Leziak Aleksandra, Lipina Julia, Reclik Magdalena, Kocelak Piotr
Students' Scientific Association, Department of Pathophysiology, Medical Univeristy of Sielsia, 40-752 Katowice, Poland.
Department of Pathophysiology, Medical University of Silesia, 40-752 Katowice, Poland.
Metabolites. 2025 Sep 19;15(9):624. doi: 10.3390/metabo15090624.
Metabolic health is a dynamic equilibrium influenced by diet and lifestyle. This review synthesizes evidence on how specific dietary patterns and bioactive nutrients modulate metabolic disorders. Diets like the Mediterranean and DASH plans consistently improve cardiometabolic markers: a Mediterranean diet can halve metabolic syndrome prevalence (52% reduction) in as little as 6 months, while the DASH diet typically lowers systolic blood pressure by ~5-7 mmHg and modestly improves lipid profiles (LDL-C by ~3-5 mg/dL). Plant-based diets (vegetarian/vegan) are associated with lower BMI, improved insulin sensitivity, and reduced inflammation. Ketogenic diets induce rapid weight loss (12% body weight vs. 4% on control diets) and improve glycemic control (reducing HbA1c and triglycerides), though long-term effects (elevated LDL) warrant caution. Bioactive compounds present in these diets play critical roles: polyphenols improve insulin signaling and reduce oxidative stress (resveratrol supplementation reduced HOMA-IR by ~0.5 units and fasting glucose by ~0.3 mmol/L); omega-3 fatty acids (fish oil) reduce triglycerides by ~25-30% and inflammation; and probiotic interventions modestly enhance glycemic control (lowering HOMA-IR and HbA1c) and gut health. Personalized nutrition approaches, which account for genetic and microbiome differences, are emerging to maximize these benefits. In conclusion, evidence-based dietary strategies rich in fiber, unsaturated fats, and phytochemicals can substantially improve metabolic health outcomes, underscoring the potential of tailored nutrition in preventing and managing obesity-related metabolic disorders.
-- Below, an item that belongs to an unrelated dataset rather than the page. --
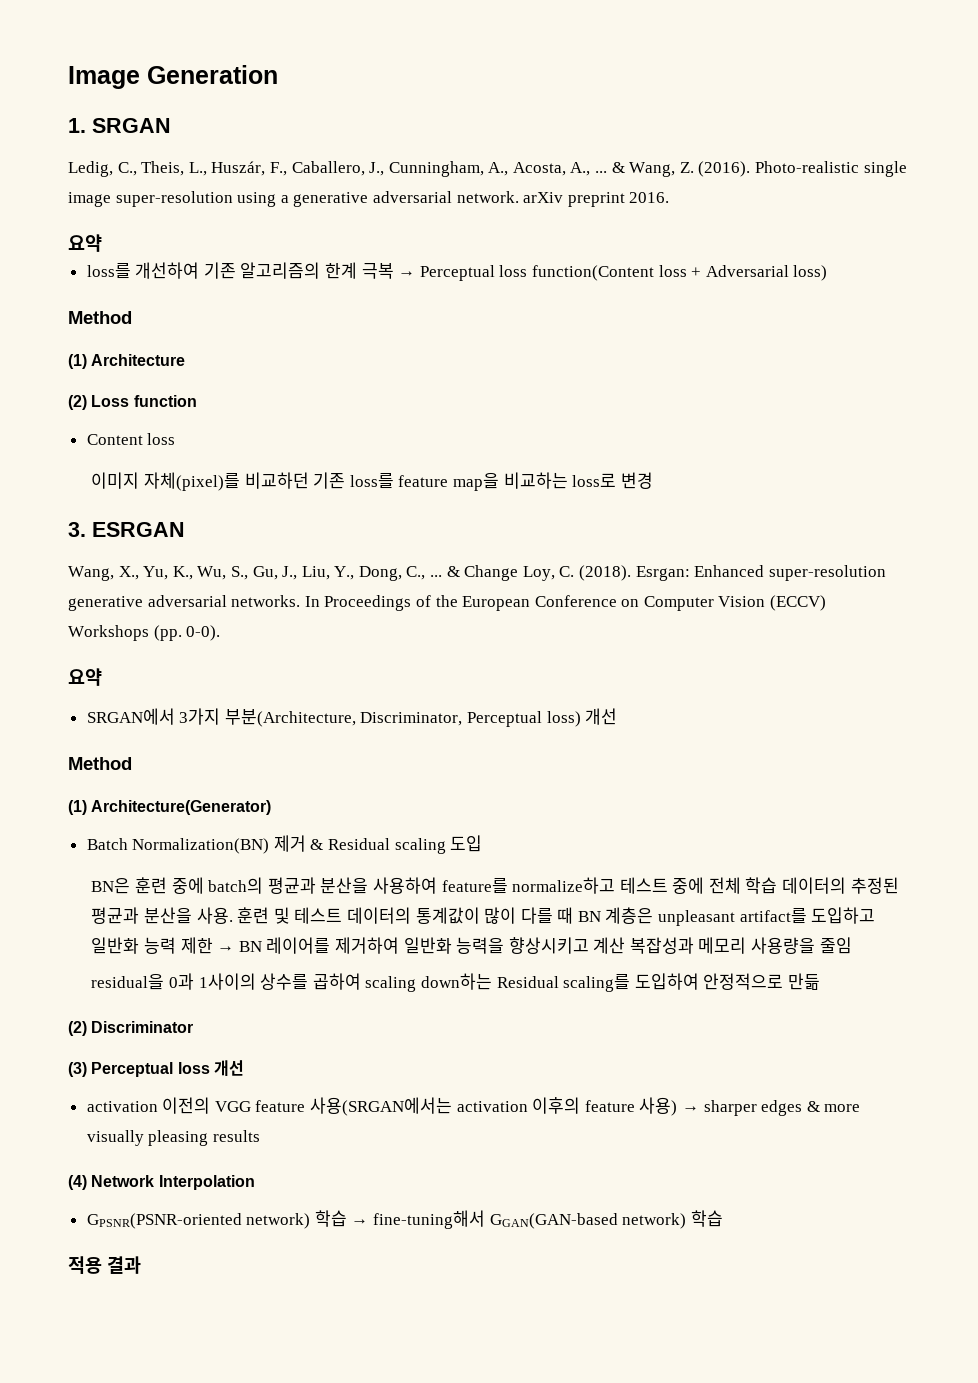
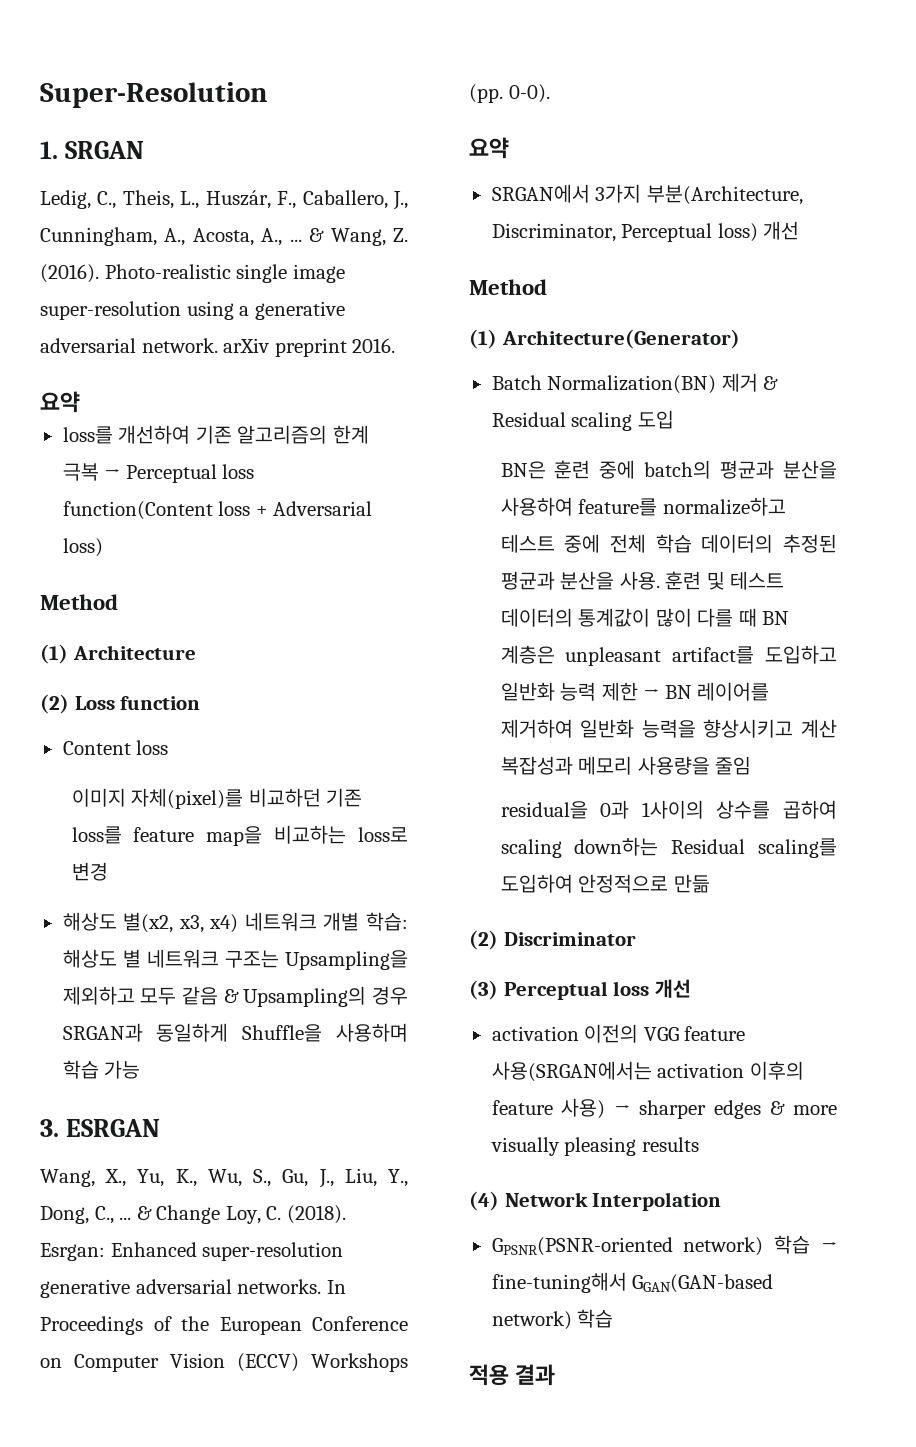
- Image Generation
+ Super-Resolution
+ 해상도 별(x2, x3, x4) 네트워크 개별 학습: 해상도 별 네트워크 구조는 Upsampling을 제외하고 모두 같음 & Upsampling의 경우 SRGAN과 동일하게 Shuffle을 사용하며 학습 가능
代谢健康是一种受饮食和生活方式影响的动态平衡。本综述综合了关于特定饮食模式和生物活性营养素如何调节代谢紊乱的证据。地中海饮食和DASH饮食等饮食模式持续改善心脏代谢指标:地中海饮食在短短6个月内可使代谢综合征患病率减半(降低约52%),而DASH饮食通常可使收缩压降低约5 - 7 mmHg,并适度改善血脂状况(低密度脂蛋白胆固醇降低约3 - 5 mg/dL)。植物性饮食(素食/纯素食)与较低的体重指数、改善的胰岛素敏感性和减轻的炎症相关。生酮饮食可导致快速体重减轻(体重减轻约12%,而对照饮食为4%)并改善血糖控制(降低糖化血红蛋白和甘油三酯),不过长期影响(低密度脂蛋白升高)需谨慎对待。这些饮食中存在的生物活性化合物发挥着关键作用:多酚可改善胰岛素信号传导并减少氧化应激(补充白藜芦醇可使稳态模型评估的胰岛素抵抗降低约0.5个单位,空腹血糖降低约0.3 mmol/L);ω-3脂肪酸(鱼油)可使甘油三酯降低约25 - 30%并减轻炎症;益生菌干预可适度增强血糖控制(降低稳态模型评估的胰岛素抵抗和糖化血红蛋白)并改善肠道健康。考虑到遗传和微生物组差异的个性化营养方法正在兴起,以最大化这些益处。总之,富含纤维、不饱和脂肪和植物化学物质的循证饮食策略可显著改善代谢健康结果,突出了定制营养在预防和管理肥胖相关代谢紊乱方面的潜力。